Pull every line containing the word "spacing" from the records.

*** Supplied data ***

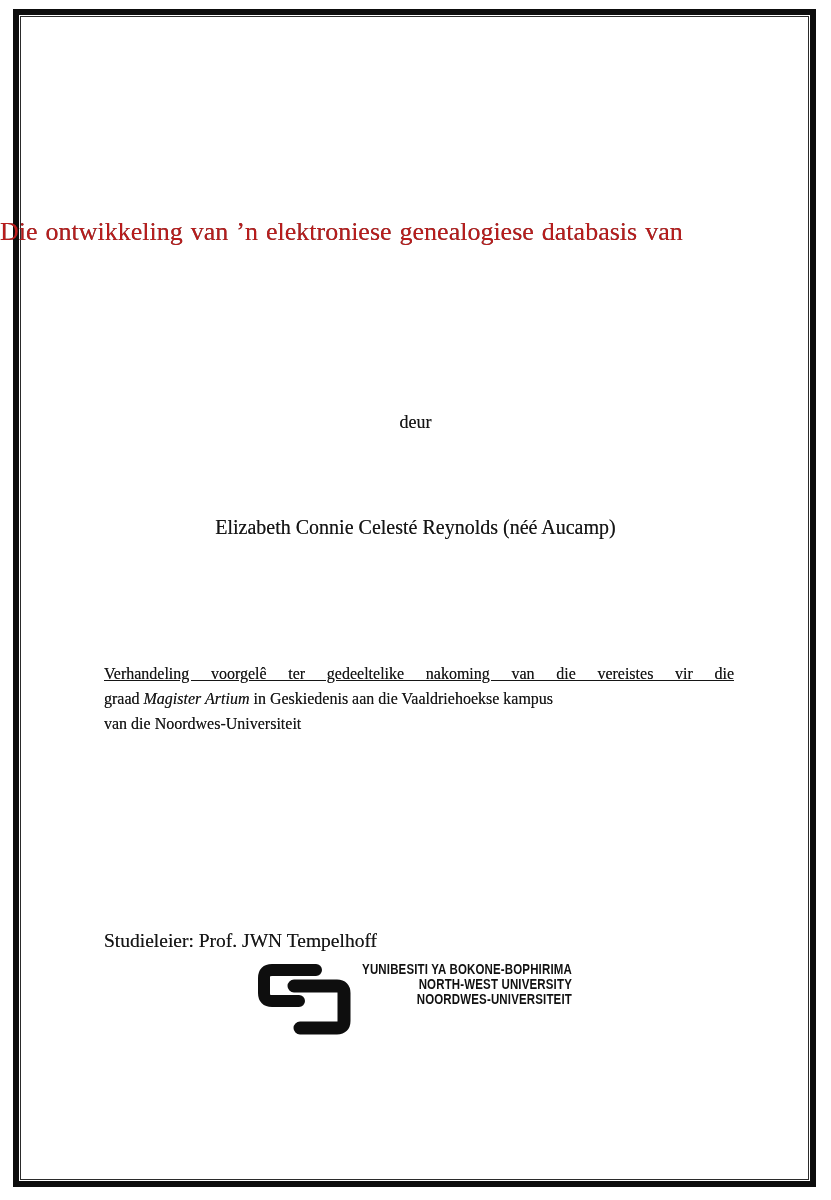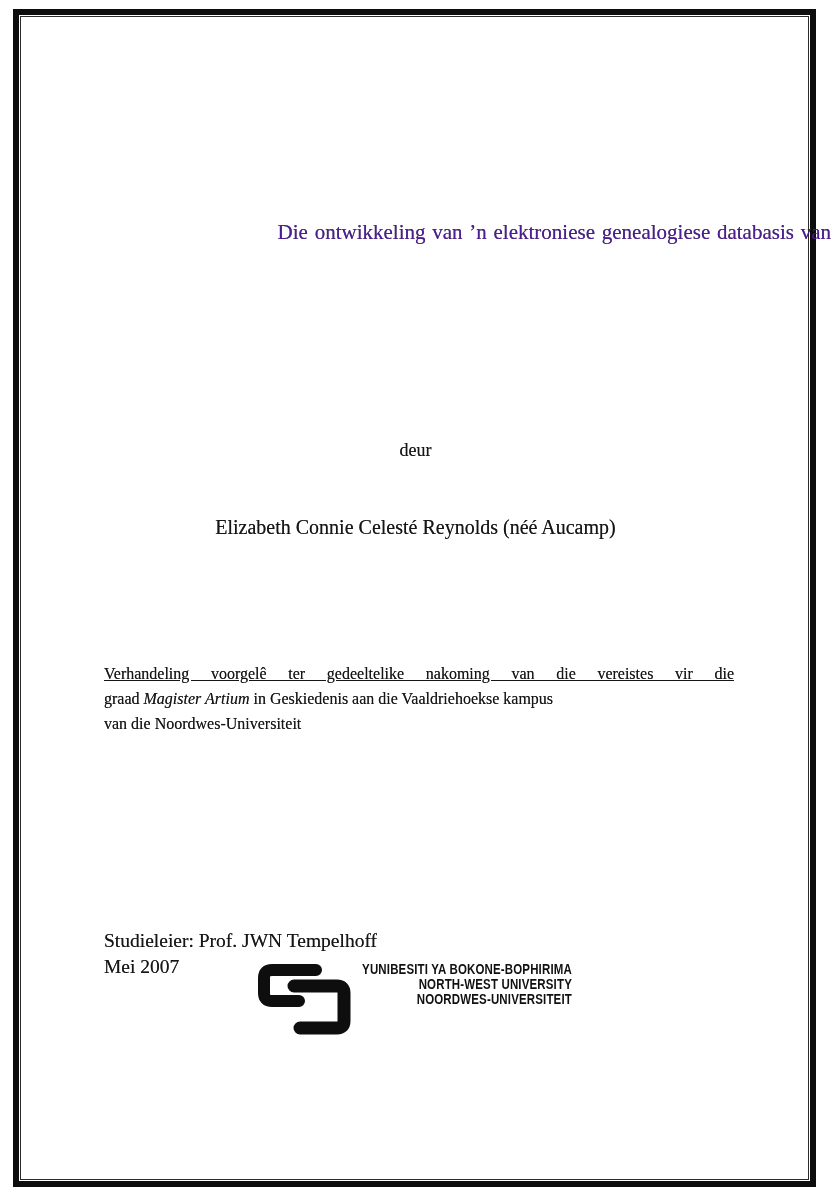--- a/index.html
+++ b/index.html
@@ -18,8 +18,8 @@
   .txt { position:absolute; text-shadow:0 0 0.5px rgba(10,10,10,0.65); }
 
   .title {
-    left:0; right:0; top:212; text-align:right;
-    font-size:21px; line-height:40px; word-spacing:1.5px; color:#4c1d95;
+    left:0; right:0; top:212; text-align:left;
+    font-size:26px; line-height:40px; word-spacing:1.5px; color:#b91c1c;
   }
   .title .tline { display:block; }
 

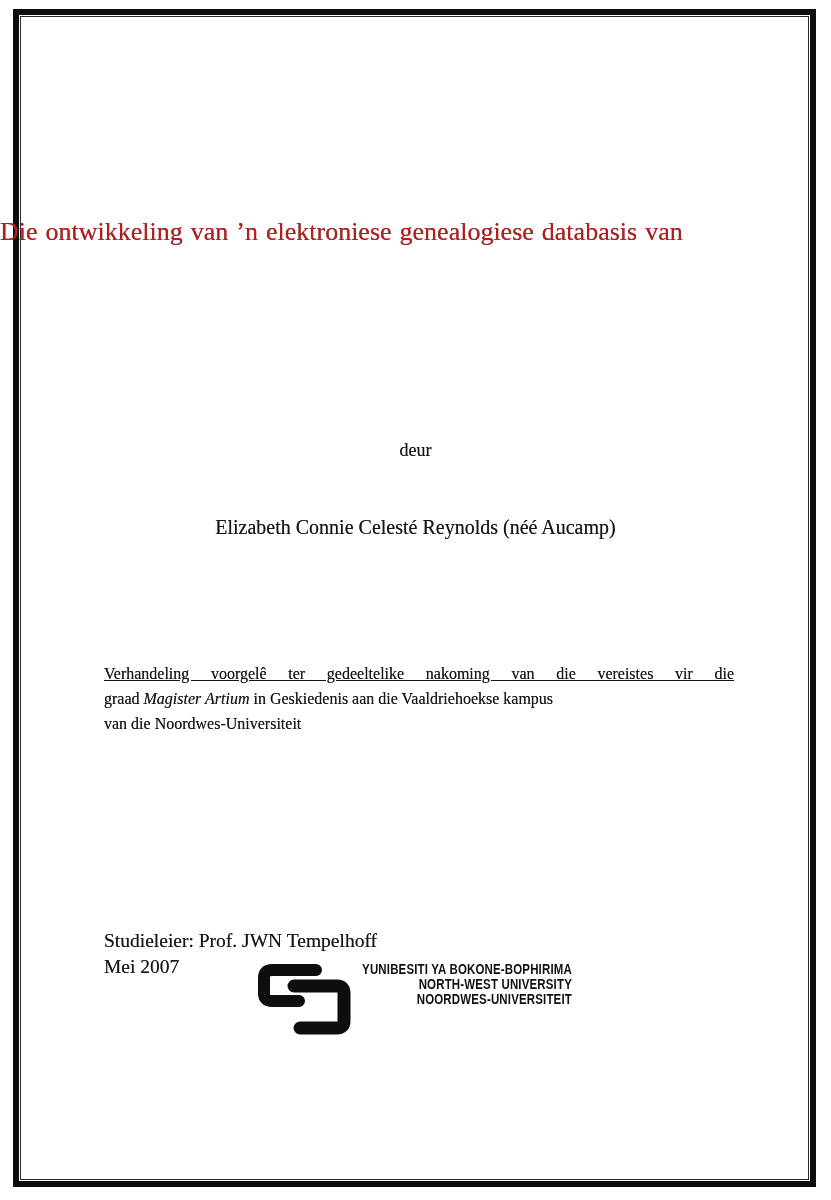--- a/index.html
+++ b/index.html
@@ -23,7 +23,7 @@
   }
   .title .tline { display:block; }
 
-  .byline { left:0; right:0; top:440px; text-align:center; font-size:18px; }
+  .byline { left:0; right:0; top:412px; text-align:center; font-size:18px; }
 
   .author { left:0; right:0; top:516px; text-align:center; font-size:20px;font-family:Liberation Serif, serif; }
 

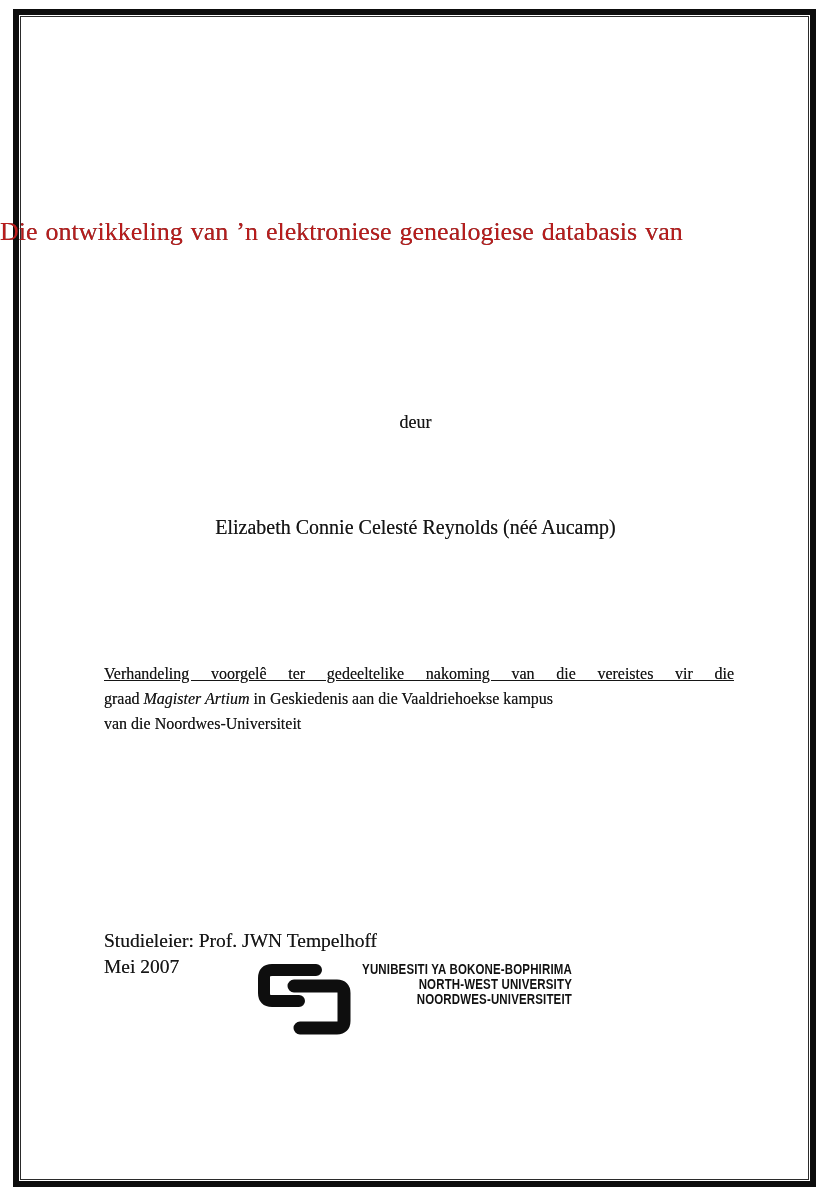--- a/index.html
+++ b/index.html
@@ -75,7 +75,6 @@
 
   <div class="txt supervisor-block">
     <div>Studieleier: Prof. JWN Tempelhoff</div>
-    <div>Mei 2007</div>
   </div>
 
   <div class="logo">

*** End of Supplied data ***

* _Answer box_
-    font-size:21px; line-height:40px; word-spacing:1.5px; color:#4c1d95;
+    font-size:26px; line-height:40px; word-spacing:1.5px; color:#b91c1c;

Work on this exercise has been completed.